---------- Entries supplied

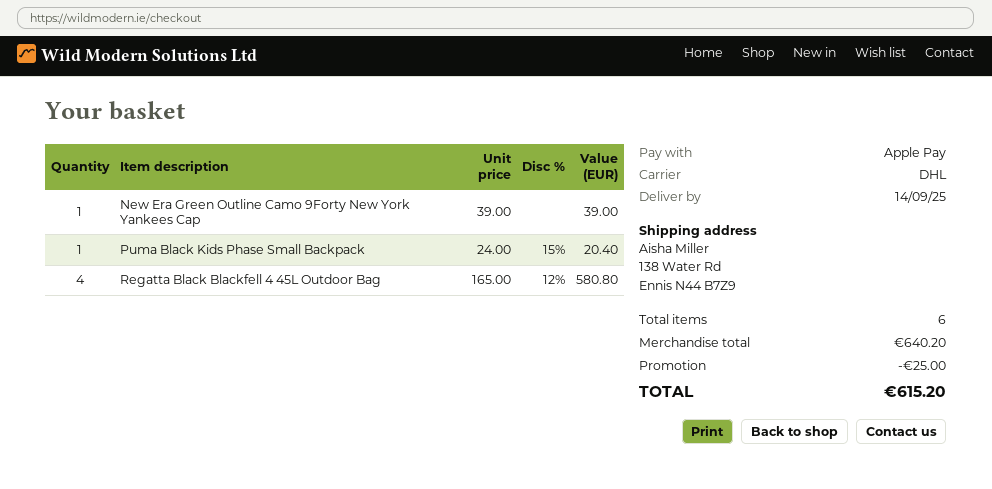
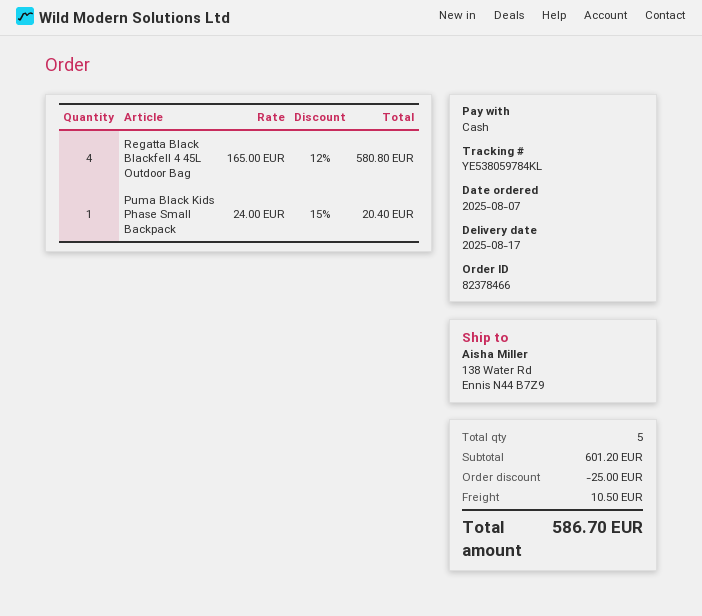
delivery date: 2025-09-14 -> 2025-08-17
payment method: Apple Pay -> cash
New Era Green Outline Camo 9Forty New York Yankees Cap: 1 x 39.00 = 39.00 -> none
total quantity: 6 -> 5
subtotal: 640.20 -> 601.20
shipping: none -> 10.50
total: 615.20 -> 586.70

--------------------

### Your instructions
Filter the entries above and return only the lines holding "none".

### Solution for this task
New Era Green Outline Camo 9Forty New York Yankees Cap: 1 x 39.00 = 39.00 -> none
shipping: none -> 10.50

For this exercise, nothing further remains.